(Assigned task) Copy exactly the lines from the line holding "(517, 215) none" through the end of the material, and no others; pictures stay out.
Material for the task START
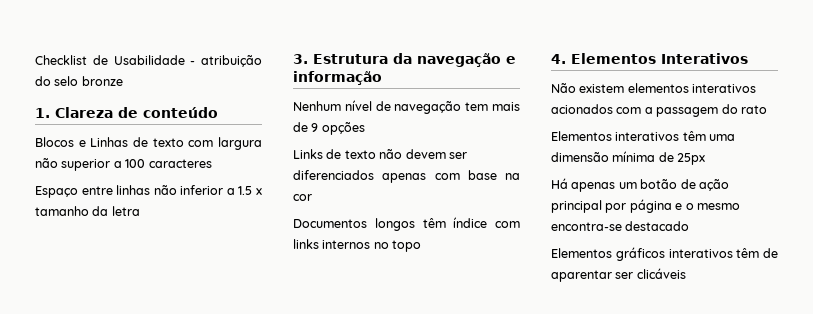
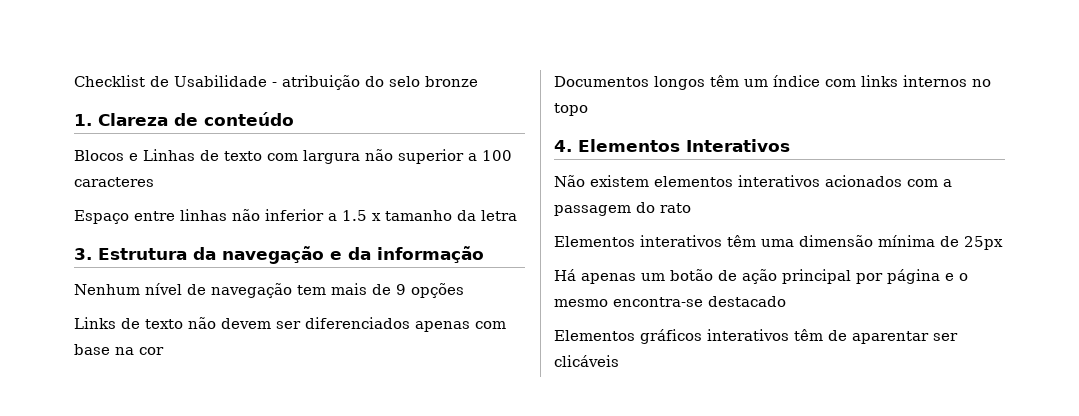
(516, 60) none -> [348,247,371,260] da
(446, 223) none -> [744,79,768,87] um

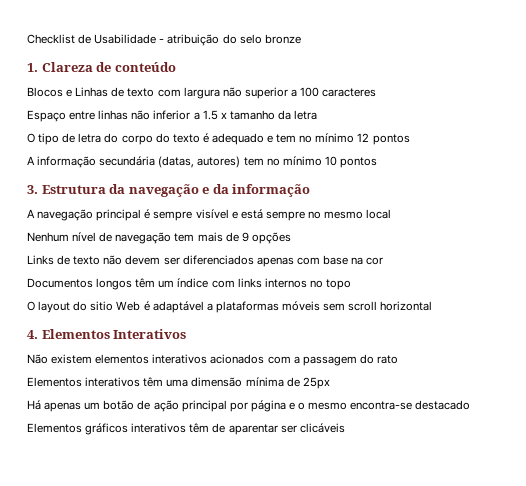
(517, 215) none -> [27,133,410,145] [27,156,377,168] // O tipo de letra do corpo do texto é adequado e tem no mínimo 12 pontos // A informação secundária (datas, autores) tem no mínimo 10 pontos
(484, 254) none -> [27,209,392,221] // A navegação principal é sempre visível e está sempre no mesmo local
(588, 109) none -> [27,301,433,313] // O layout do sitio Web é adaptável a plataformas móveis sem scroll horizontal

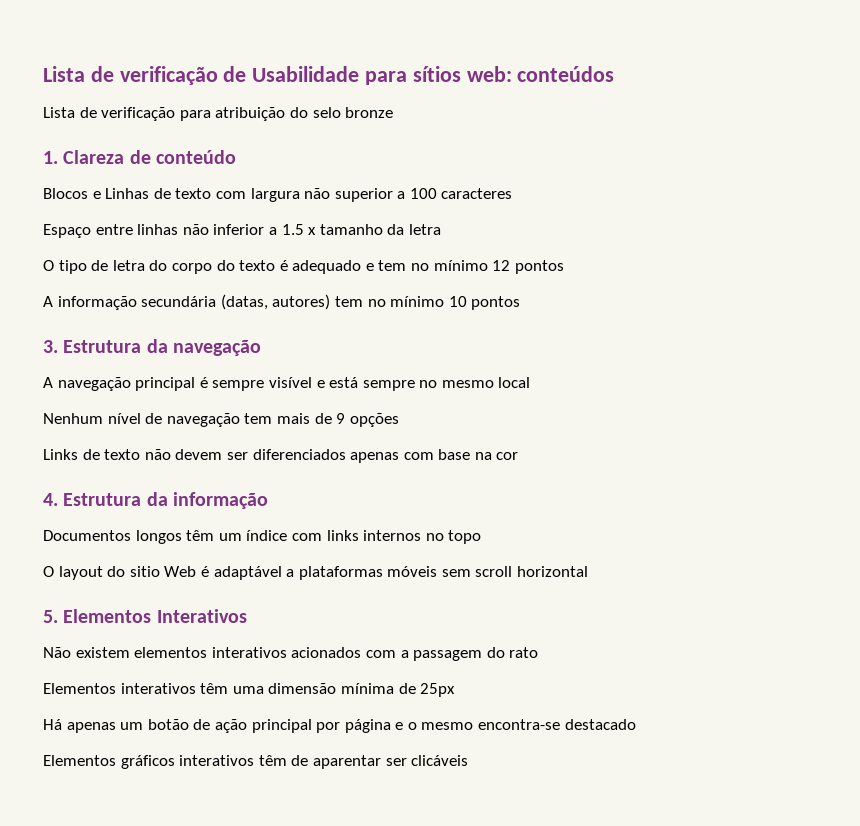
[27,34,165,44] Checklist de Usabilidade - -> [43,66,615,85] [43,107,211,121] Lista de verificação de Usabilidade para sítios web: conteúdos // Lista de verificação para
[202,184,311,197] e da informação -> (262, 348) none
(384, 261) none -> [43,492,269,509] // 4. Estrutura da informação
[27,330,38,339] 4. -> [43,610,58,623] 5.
Material for the task END
(Result below)
(517, 215) none -> [27,133,410,145] [27,156,377,168] // O tipo de letra do corpo do texto é adequado e tem no mínimo 12 pontos // A informação secundária (datas, autores) tem no mínimo 10 pontos
(484, 254) none -> [27,209,392,221] // A navegação principal é sempre visível e está sempre no mesmo local
(588, 109) none -> [27,301,433,313] // O layout do sitio Web é adaptável a plataformas móveis sem scroll horizontal

[27,34,165,44] Checklist de Usabilidade - -> [43,66,615,85] [43,107,211,121] Lista de verificação de Usabilidade para sítios web: conteúdos // Lista de verificação para
[202,184,311,197] e da informação -> (262, 348) none
(384, 261) none -> [43,492,269,509] // 4. Estrutura da informação
[27,330,38,339] 4. -> [43,610,58,623] 5.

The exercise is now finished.